Please repeat every record exactly, leaving out any pictures.

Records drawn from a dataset
________________________________________
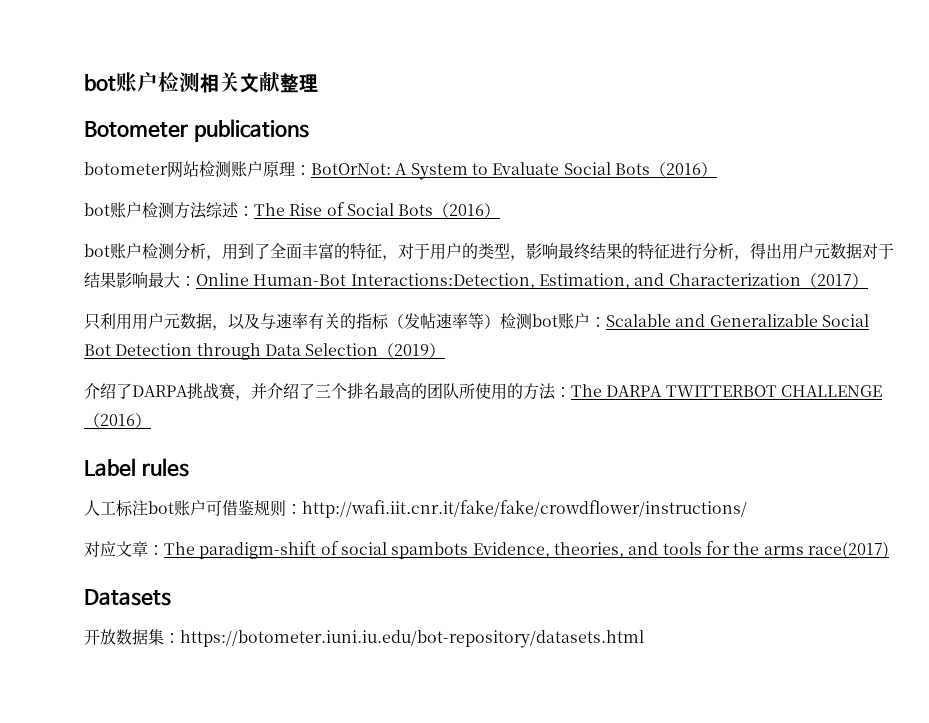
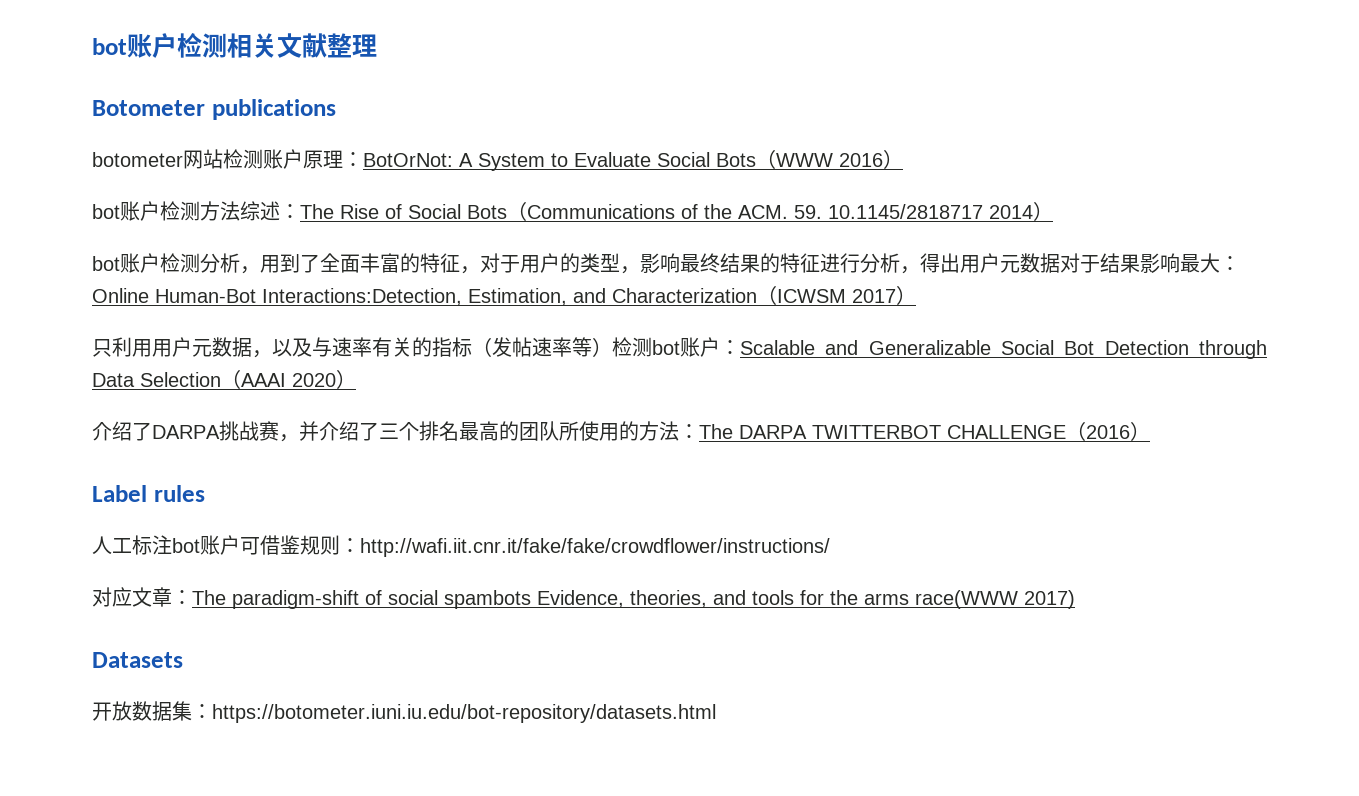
- botometer网站检测账户原理：BotOrNot: A System to Evaluate Social Bots（2016）
+ botometer网站检测账户原理：BotOrNot: A System to Evaluate Social Bots（WWW 2016）
- bot账户检测方法综述：The Rise of Social Bots（2016）
+ bot账户检测方法综述：The Rise of Social Bots（Communications of the ACM. 59. 10.1145/2818717 2014）
- bot账户检测分析，用到了全面丰富的特征，对于用户的类型，影响最终结果的特征进行分析，得出用户元数据对于结果影响最大：Online Human-Bot Interactions:Detection, Estimation, and Characterization（2017）
+ bot账户检测分析，用到了全面丰富的特征，对于用户的类型，影响最终结果的特征进行分析，得出用户元数据对于结果影响最大：Online Human-Bot Interactions:Detection, Estimation, and Characterization（ICWSM 2017）
- 只利用用户元数据，以及与速率有关的指标（发帖速率等）检测bot账户：Scalable and Generalizable Social Bot Detection through Data Selection（2019）
+ 只利用用户元数据，以及与速率有关的指标（发帖速率等）检测bot账户：Scalable and Generalizable Social Bot Detection through Data Selection（AAAI 2020）
- 对应文章：The paradigm-shift of social spambots Evidence, theories, and tools for the arms race(2017)
+ 对应文章：The paradigm-shift of social spambots Evidence, theories, and tools for the arms race(WWW 2017)

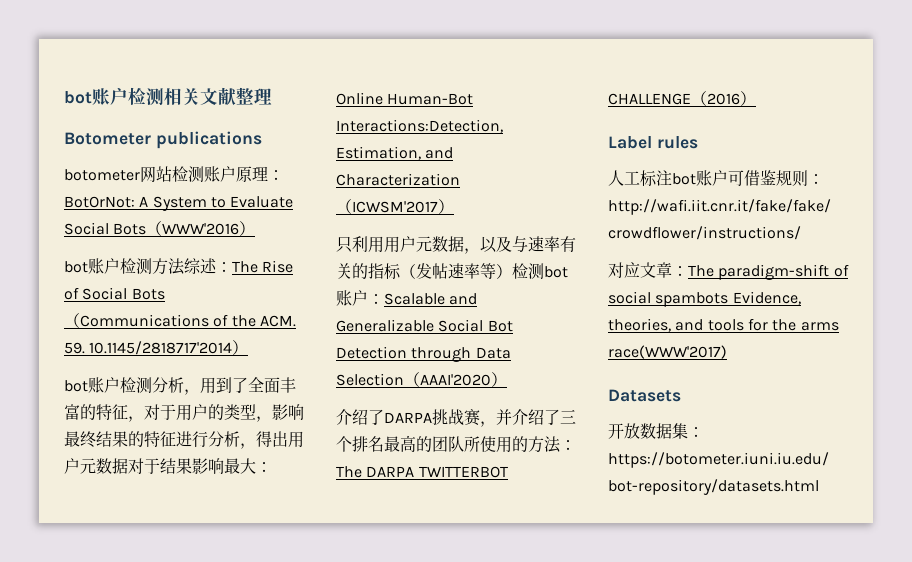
- botometer网站检测账户原理：BotOrNot: A System to Evaluate Social Bots（WWW 2016）
+ botometer网站检测账户原理：BotOrNot: A System to Evaluate Social Bots（WWW'2016）
- bot账户检测方法综述：The Rise of Social Bots（Communications of the ACM. 59. 10.1145/2818717 2014）
+ bot账户检测方法综述：The Rise of Social Bots（Communications of the ACM. 59. 10.1145/2818717'2014）
- bot账户检测分析，用到了全面丰富的特征，对于用户的类型，影响最终结果的特征进行分析，得出用户元数据对于结果影响最大：Online Human-Bot Interactions:Detection, Estimation, and Characterization（ICWSM 2017）
+ bot账户检测分析，用到了全面丰富的特征，对于用户的类型，影响最终结果的特征进行分析，得出用户元数据对于结果影响最大：Online Human-Bot Interactions:Detection, Estimation, and Characterization（ICWSM'2017）
- 只利用用户元数据，以及与速率有关的指标（发帖速率等）检测bot账户：Scalable and Generalizable Social Bot Detection through Data Selection（AAAI 2020）
+ 只利用用户元数据，以及与速率有关的指标（发帖速率等）检测bot账户：Scalable and Generalizable Social Bot Detection through Data Selection（AAAI'2020）
- 对应文章：The paradigm-shift of social spambots Evidence, theories, and tools for the arms race(WWW 2017)
+ 对应文章：The paradigm-shift of social spambots Evidence, theories, and tools for the arms race(WWW'2017)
________________________________________
● ANSWER SPACE:
- botometer网站检测账户原理：BotOrNot: A System to Evaluate Social Bots（2016）
+ botometer网站检测账户原理：BotOrNot: A System to Evaluate Social Bots（WWW 2016）
- bot账户检测方法综述：The Rise of Social Bots（2016）
+ bot账户检测方法综述：The Rise of Social Bots（Communications of the ACM. 59. 10.1145/2818717 2014）
- bot账户检测分析，用到了全面丰富的特征，对于用户的类型，影响最终结果的特征进行分析，得出用户元数据对于结果影响最大：Online Human-Bot Interactions:Detection, Estimation, and Characterization（2017）
+ bot账户检测分析，用到了全面丰富的特征，对于用户的类型，影响最终结果的特征进行分析，得出用户元数据对于结果影响最大：Online Human-Bot Interactions:Detection, Estimation, and Characterization（ICWSM 2017）
- 只利用用户元数据，以及与速率有关的指标（发帖速率等）检测bot账户：Scalable and Generalizable Social Bot Detection through Data Selection（2019）
+ 只利用用户元数据，以及与速率有关的指标（发帖速率等）检测bot账户：Scalable and Generalizable Social Bot Detection through Data Selection（AAAI 2020）
- 对应文章：The paradigm-shift of social spambots Evidence, theories, and tools for the arms race(2017)
+ 对应文章：The paradigm-shift of social spambots Evidence, theories, and tools for the arms race(WWW 2017)

- botometer网站检测账户原理：BotOrNot: A System to Evaluate Social Bots（WWW 2016）
+ botometer网站检测账户原理：BotOrNot: A System to Evaluate Social Bots（WWW'2016）
- bot账户检测方法综述：The Rise of Social Bots（Communications of the ACM. 59. 10.1145/2818717 2014）
+ bot账户检测方法综述：The Rise of Social Bots（Communications of the ACM. 59. 10.1145/2818717'2014）
- bot账户检测分析，用到了全面丰富的特征，对于用户的类型，影响最终结果的特征进行分析，得出用户元数据对于结果影响最大：Online Human-Bot Interactions:Detection, Estimation, and Characterization（ICWSM 2017）
+ bot账户检测分析，用到了全面丰富的特征，对于用户的类型，影响最终结果的特征进行分析，得出用户元数据对于结果影响最大：Online Human-Bot Interactions:Detection, Estimation, and Characterization（ICWSM'2017）
- 只利用用户元数据，以及与速率有关的指标（发帖速率等）检测bot账户：Scalable and Generalizable Social Bot Detection through Data Selection（AAAI 2020）
+ 只利用用户元数据，以及与速率有关的指标（发帖速率等）检测bot账户：Scalable and Generalizable Social Bot Detection through Data Selection（AAAI'2020）
- 对应文章：The paradigm-shift of social spambots Evidence, theories, and tools for the arms race(WWW 2017)
+ 对应文章：The paradigm-shift of social spambots Evidence, theories, and tools for the arms race(WWW'2017)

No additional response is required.